===== Records
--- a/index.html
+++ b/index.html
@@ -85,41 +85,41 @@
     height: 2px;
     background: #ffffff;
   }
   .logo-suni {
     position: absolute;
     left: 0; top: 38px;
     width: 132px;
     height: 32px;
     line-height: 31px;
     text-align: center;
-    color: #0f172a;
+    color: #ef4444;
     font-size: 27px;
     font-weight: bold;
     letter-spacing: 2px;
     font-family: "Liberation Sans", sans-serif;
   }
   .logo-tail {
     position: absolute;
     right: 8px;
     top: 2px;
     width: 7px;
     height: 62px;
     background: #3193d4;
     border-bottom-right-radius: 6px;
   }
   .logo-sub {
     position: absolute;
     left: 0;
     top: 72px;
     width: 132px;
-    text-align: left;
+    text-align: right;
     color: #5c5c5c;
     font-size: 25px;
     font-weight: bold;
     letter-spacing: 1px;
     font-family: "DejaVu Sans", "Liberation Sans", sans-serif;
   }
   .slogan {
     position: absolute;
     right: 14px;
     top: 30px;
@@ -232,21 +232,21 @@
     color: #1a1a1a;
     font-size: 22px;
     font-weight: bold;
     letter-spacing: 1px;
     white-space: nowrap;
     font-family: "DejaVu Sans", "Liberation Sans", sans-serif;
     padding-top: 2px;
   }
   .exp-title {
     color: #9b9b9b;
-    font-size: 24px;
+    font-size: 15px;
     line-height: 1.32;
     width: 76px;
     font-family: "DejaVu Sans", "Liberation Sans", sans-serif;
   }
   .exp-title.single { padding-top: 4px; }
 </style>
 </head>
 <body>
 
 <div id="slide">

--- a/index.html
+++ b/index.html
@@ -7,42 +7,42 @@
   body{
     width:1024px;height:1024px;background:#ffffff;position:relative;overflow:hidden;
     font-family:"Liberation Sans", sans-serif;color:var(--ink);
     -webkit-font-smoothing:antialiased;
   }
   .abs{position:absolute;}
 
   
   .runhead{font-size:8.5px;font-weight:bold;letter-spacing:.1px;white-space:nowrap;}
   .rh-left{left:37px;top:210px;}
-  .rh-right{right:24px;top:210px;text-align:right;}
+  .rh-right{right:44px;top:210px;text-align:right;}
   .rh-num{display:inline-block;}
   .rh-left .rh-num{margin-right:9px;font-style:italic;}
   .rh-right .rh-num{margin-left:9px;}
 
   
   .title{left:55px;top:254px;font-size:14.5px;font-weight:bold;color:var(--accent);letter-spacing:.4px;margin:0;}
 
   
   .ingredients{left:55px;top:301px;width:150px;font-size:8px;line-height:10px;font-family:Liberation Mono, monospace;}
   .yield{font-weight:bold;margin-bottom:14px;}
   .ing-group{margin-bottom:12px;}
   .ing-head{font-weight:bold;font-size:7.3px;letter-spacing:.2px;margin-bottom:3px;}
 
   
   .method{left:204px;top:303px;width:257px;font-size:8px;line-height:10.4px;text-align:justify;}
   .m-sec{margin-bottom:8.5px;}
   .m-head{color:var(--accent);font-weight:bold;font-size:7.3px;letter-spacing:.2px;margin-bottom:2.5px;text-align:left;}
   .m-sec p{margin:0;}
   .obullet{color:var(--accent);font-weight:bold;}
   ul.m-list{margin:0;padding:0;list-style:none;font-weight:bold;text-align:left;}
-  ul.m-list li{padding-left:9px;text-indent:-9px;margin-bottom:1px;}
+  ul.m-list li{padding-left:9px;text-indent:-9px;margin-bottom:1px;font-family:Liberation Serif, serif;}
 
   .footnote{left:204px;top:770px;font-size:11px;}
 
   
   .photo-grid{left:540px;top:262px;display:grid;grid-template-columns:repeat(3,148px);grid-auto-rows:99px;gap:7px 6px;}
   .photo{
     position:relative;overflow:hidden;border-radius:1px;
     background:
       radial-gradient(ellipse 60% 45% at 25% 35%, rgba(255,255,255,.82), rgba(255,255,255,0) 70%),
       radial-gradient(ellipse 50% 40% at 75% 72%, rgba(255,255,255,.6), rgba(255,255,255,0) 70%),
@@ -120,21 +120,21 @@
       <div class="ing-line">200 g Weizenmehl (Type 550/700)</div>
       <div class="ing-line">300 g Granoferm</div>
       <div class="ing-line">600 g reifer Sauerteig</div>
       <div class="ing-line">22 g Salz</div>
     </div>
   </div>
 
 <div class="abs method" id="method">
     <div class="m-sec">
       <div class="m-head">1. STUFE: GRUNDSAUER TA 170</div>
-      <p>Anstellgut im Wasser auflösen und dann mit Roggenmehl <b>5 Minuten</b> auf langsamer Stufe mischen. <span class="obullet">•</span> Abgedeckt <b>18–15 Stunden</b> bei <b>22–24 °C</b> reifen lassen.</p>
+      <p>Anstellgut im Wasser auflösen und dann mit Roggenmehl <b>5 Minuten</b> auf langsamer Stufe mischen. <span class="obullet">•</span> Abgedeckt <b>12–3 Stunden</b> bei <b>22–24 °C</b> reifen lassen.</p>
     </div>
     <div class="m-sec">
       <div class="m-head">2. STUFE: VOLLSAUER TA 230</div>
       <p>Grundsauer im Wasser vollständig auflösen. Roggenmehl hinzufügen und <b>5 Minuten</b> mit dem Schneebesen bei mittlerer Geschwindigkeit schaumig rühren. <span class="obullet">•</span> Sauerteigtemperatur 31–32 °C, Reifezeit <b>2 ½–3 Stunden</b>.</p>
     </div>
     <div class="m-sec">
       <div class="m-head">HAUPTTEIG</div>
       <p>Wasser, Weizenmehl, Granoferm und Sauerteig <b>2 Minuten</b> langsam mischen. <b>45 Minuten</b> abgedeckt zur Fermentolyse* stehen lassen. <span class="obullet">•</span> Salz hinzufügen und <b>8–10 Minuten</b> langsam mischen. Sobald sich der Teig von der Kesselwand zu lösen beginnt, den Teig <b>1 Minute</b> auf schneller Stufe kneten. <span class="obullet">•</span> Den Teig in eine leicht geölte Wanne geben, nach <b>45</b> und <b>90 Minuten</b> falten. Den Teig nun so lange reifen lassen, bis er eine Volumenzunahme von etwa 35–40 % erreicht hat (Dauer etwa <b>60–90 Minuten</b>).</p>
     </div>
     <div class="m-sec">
==========
**Exercise:**
Every line above needs to be retyped exactly.

**Answer box:**
--- a/index.html
+++ b/index.html
@@ -85,41 +85,41 @@
     height: 2px;
     background: #ffffff;
   }
   .logo-suni {
     position: absolute;
     left: 0; top: 38px;
     width: 132px;
     height: 32px;
     line-height: 31px;
     text-align: center;
-    color: #0f172a;
+    color: #ef4444;
     font-size: 27px;
     font-weight: bold;
     letter-spacing: 2px;
     font-family: "Liberation Sans", sans-serif;
   }
   .logo-tail {
     position: absolute;
     right: 8px;
     top: 2px;
     width: 7px;
     height: 62px;
     background: #3193d4;
     border-bottom-right-radius: 6px;
   }
   .logo-sub {
     position: absolute;
     left: 0;
     top: 72px;
     width: 132px;
-    text-align: left;
+    text-align: right;
     color: #5c5c5c;
     font-size: 25px;
     font-weight: bold;
     letter-spacing: 1px;
     font-family: "DejaVu Sans", "Liberation Sans", sans-serif;
   }
   .slogan {
     position: absolute;
     right: 14px;
     top: 30px;
@@ -232,21 +232,21 @@
     color: #1a1a1a;
     font-size: 22px;
     font-weight: bold;
     letter-spacing: 1px;
     white-space: nowrap;
     font-family: "DejaVu Sans", "Liberation Sans", sans-serif;
     padding-top: 2px;
   }
   .exp-title {
     color: #9b9b9b;
-    font-size: 24px;
+    font-size: 15px;
     line-height: 1.32;
     width: 76px;
     font-family: "DejaVu Sans", "Liberation Sans", sans-serif;
   }
   .exp-title.single { padding-top: 4px; }
 </style>
 </head>
 <body>
 
 <div id="slide">

--- a/index.html
+++ b/index.html
@@ -7,42 +7,42 @@
   body{
     width:1024px;height:1024px;background:#ffffff;position:relative;overflow:hidden;
     font-family:"Liberation Sans", sans-serif;color:var(--ink);
     -webkit-font-smoothing:antialiased;
   }
   .abs{position:absolute;}
 
   
   .runhead{font-size:8.5px;font-weight:bold;letter-spacing:.1px;white-space:nowrap;}
   .rh-left{left:37px;top:210px;}
-  .rh-right{right:24px;top:210px;text-align:right;}
+  .rh-right{right:44px;top:210px;text-align:right;}
   .rh-num{display:inline-block;}
   .rh-left .rh-num{margin-right:9px;font-style:italic;}
   .rh-right .rh-num{margin-left:9px;}
 
   
   .title{left:55px;top:254px;font-size:14.5px;font-weight:bold;color:var(--accent);letter-spacing:.4px;margin:0;}
 
   
   .ingredients{left:55px;top:301px;width:150px;font-size:8px;line-height:10px;font-family:Liberation Mono, monospace;}
   .yield{font-weight:bold;margin-bottom:14px;}
   .ing-group{margin-bottom:12px;}
   .ing-head{font-weight:bold;font-size:7.3px;letter-spacing:.2px;margin-bottom:3px;}
 
   
   .method{left:204px;top:303px;width:257px;font-size:8px;line-height:10.4px;text-align:justify;}
   .m-sec{margin-bottom:8.5px;}
   .m-head{color:var(--accent);font-weight:bold;font-size:7.3px;letter-spacing:.2px;margin-bottom:2.5px;text-align:left;}
   .m-sec p{margin:0;}
   .obullet{color:var(--accent);font-weight:bold;}
   ul.m-list{margin:0;padding:0;list-style:none;font-weight:bold;text-align:left;}
-  ul.m-list li{padding-left:9px;text-indent:-9px;margin-bottom:1px;}
+  ul.m-list li{padding-left:9px;text-indent:-9px;margin-bottom:1px;font-family:Liberation Serif, serif;}
 
   .footnote{left:204px;top:770px;font-size:11px;}
 
   
   .photo-grid{left:540px;top:262px;display:grid;grid-template-columns:repeat(3,148px);grid-auto-rows:99px;gap:7px 6px;}
   .photo{
     position:relative;overflow:hidden;border-radius:1px;
     background:
       radial-gradient(ellipse 60% 45% at 25% 35%, rgba(255,255,255,.82), rgba(255,255,255,0) 70%),
       radial-gradient(ellipse 50% 40% at 75% 72%, rgba(255,255,255,.6), rgba(255,255,255,0) 70%),
@@ -120,21 +120,21 @@
       <div class="ing-line">200 g Weizenmehl (Type 550/700)</div>
       <div class="ing-line">300 g Granoferm</div>
       <div class="ing-line">600 g reifer Sauerteig</div>
       <div class="ing-line">22 g Salz</div>
     </div>
   </div>
 
 <div class="abs method" id="method">
     <div class="m-sec">
       <div class="m-head">1. STUFE: GRUNDSAUER TA 170</div>
-      <p>Anstellgut im Wasser auflösen und dann mit Roggenmehl <b>5 Minuten</b> auf langsamer Stufe mischen. <span class="obullet">•</span> Abgedeckt <b>18–15 Stunden</b> bei <b>22–24 °C</b> reifen lassen.</p>
+      <p>Anstellgut im Wasser auflösen und dann mit Roggenmehl <b>5 Minuten</b> auf langsamer Stufe mischen. <span class="obullet">•</span> Abgedeckt <b>12–3 Stunden</b> bei <b>22–24 °C</b> reifen lassen.</p>
     </div>
     <div class="m-sec">
       <div class="m-head">2. STUFE: VOLLSAUER TA 230</div>
       <p>Grundsauer im Wasser vollständig auflösen. Roggenmehl hinzufügen und <b>5 Minuten</b> mit dem Schneebesen bei mittlerer Geschwindigkeit schaumig rühren. <span class="obullet">•</span> Sauerteigtemperatur 31–32 °C, Reifezeit <b>2 ½–3 Stunden</b>.</p>
     </div>
     <div class="m-sec">
       <div class="m-head">HAUPTTEIG</div>
       <p>Wasser, Weizenmehl, Granoferm und Sauerteig <b>2 Minuten</b> langsam mischen. <b>45 Minuten</b> abgedeckt zur Fermentolyse* stehen lassen. <span class="obullet">•</span> Salz hinzufügen und <b>8–10 Minuten</b> langsam mischen. Sobald sich der Teig von der Kesselwand zu lösen beginnt, den Teig <b>1 Minute</b> auf schneller Stufe kneten. <span class="obullet">•</span> Den Teig in eine leicht geölte Wanne geben, nach <b>45</b> und <b>90 Minuten</b> falten. Den Teig nun so lange reifen lassen, bis er eine Volumenzunahme von etwa 35–40 % erreicht hat (Dauer etwa <b>60–90 Minuten</b>).</p>
     </div>
     <div class="m-sec">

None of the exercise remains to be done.